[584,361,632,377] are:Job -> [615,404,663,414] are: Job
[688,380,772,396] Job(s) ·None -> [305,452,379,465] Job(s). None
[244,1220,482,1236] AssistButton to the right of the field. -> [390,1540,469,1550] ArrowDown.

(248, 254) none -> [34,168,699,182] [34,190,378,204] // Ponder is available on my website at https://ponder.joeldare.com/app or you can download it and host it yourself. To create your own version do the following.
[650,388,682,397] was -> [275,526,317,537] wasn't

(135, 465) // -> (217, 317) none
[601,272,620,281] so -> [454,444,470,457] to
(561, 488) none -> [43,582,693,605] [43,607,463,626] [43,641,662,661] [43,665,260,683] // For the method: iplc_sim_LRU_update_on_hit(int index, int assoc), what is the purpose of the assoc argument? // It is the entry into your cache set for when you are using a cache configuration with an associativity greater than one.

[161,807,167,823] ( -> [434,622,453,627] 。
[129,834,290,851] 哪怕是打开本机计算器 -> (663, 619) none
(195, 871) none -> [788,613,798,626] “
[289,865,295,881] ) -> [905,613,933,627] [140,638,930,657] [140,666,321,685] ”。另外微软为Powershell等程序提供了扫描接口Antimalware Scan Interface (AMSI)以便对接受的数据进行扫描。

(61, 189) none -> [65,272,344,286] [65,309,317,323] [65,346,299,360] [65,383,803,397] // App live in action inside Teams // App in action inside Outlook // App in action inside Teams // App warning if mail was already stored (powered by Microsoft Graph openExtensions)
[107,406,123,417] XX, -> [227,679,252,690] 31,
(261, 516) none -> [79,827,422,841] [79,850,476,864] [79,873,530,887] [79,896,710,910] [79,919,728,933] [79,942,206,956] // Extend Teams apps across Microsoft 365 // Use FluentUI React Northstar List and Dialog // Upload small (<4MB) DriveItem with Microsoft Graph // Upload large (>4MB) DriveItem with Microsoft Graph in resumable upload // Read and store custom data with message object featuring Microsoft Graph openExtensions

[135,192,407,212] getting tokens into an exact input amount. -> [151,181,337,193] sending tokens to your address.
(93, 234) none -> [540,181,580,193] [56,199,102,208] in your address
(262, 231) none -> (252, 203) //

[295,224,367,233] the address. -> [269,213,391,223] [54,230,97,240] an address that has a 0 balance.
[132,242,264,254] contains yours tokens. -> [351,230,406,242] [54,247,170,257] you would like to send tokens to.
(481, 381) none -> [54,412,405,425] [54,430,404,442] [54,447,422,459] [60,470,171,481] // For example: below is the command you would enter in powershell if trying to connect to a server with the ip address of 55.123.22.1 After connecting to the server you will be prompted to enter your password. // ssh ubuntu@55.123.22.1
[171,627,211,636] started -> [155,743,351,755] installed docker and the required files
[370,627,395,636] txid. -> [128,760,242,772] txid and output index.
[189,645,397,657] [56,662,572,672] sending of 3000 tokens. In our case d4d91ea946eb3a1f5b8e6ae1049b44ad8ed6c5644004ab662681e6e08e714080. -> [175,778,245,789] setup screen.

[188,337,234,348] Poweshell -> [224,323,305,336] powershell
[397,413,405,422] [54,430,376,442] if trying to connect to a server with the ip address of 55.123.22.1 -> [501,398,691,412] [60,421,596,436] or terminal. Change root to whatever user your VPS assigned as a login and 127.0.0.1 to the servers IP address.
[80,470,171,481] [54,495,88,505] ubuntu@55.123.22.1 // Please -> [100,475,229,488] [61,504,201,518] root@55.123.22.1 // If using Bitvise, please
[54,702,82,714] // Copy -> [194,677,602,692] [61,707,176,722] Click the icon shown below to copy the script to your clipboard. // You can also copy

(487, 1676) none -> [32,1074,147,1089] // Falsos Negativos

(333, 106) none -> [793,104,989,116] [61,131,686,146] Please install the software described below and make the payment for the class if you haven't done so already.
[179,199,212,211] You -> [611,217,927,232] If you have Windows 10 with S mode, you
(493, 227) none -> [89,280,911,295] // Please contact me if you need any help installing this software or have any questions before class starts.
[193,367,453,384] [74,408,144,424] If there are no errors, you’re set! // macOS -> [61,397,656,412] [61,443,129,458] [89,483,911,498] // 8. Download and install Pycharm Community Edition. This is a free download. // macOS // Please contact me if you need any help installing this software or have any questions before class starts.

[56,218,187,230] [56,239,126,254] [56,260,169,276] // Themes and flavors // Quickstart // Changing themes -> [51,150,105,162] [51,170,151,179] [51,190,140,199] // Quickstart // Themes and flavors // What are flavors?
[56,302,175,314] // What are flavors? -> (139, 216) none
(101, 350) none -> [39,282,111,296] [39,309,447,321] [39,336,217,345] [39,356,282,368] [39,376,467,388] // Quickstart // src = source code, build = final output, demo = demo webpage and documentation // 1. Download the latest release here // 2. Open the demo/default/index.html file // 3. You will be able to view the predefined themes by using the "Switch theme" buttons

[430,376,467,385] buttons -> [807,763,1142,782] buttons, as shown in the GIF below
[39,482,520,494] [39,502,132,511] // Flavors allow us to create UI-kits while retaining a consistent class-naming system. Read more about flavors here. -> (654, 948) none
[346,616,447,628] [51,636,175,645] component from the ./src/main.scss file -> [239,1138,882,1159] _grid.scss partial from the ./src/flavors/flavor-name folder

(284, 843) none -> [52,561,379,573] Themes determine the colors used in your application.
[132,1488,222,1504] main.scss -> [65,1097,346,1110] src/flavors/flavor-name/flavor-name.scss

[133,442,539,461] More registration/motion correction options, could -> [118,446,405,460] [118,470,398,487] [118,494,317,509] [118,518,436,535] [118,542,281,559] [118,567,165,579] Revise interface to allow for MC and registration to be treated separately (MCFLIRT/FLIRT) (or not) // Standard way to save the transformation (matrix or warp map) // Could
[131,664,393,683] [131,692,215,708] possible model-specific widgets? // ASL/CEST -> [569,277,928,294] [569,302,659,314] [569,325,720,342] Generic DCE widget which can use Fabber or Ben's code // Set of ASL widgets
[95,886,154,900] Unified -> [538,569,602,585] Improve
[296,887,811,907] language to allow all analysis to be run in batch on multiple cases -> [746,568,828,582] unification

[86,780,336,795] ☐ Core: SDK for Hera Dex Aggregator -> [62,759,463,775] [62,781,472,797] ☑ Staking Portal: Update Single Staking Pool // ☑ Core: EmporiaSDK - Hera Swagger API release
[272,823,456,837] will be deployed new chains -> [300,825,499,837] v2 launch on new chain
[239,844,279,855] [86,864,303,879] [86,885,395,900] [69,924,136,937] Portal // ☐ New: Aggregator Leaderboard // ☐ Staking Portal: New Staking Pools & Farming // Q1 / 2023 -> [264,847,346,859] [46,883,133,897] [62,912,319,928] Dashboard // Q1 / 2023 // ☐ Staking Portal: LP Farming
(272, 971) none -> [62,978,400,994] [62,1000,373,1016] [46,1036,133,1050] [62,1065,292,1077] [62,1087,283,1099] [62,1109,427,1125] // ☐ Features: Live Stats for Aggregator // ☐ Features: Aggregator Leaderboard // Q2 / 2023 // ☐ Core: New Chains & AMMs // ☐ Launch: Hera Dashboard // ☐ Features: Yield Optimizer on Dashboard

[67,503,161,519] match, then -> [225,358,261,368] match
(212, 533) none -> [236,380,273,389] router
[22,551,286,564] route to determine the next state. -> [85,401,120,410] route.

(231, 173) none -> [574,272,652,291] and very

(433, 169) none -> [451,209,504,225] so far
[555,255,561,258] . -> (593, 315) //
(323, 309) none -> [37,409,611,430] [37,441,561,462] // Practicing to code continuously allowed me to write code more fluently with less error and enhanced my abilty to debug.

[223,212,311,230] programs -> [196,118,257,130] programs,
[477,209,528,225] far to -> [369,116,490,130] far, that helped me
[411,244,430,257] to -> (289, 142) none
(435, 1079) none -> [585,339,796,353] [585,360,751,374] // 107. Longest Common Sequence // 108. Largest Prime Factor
|---|
**THE PROBLEM**
Output consists of exactly the lines from the one containing "(272, 971) none" to the end of the records above, retyped without change and with nothing extra.

**ANSWER TO THIS TASK**
(272, 971) none -> [62,978,400,994] [62,1000,373,1016] [46,1036,133,1050] [62,1065,292,1077] [62,1087,283,1099] [62,1109,427,1125] // ☐ Features: Live Stats for Aggregator // ☐ Features: Aggregator Leaderboard // Q2 / 2023 // ☐ Core: New Chains & AMMs // ☐ Launch: Hera Dashboard // ☐ Features: Yield Optimizer on Dashboard

[67,503,161,519] match, then -> [225,358,261,368] match
(212, 533) none -> [236,380,273,389] router
[22,551,286,564] route to determine the next state. -> [85,401,120,410] route.

(231, 173) none -> [574,272,652,291] and very

(433, 169) none -> [451,209,504,225] so far
[555,255,561,258] . -> (593, 315) //
(323, 309) none -> [37,409,611,430] [37,441,561,462] // Practicing to code continuously allowed me to write code more fluently with less error and enhanced my abilty to debug.

[223,212,311,230] programs -> [196,118,257,130] programs,
[477,209,528,225] far to -> [369,116,490,130] far, that helped me
[411,244,430,257] to -> (289, 142) none
(435, 1079) none -> [585,339,796,353] [585,360,751,374] // 107. Longest Common Sequence // 108. Largest Prime Factor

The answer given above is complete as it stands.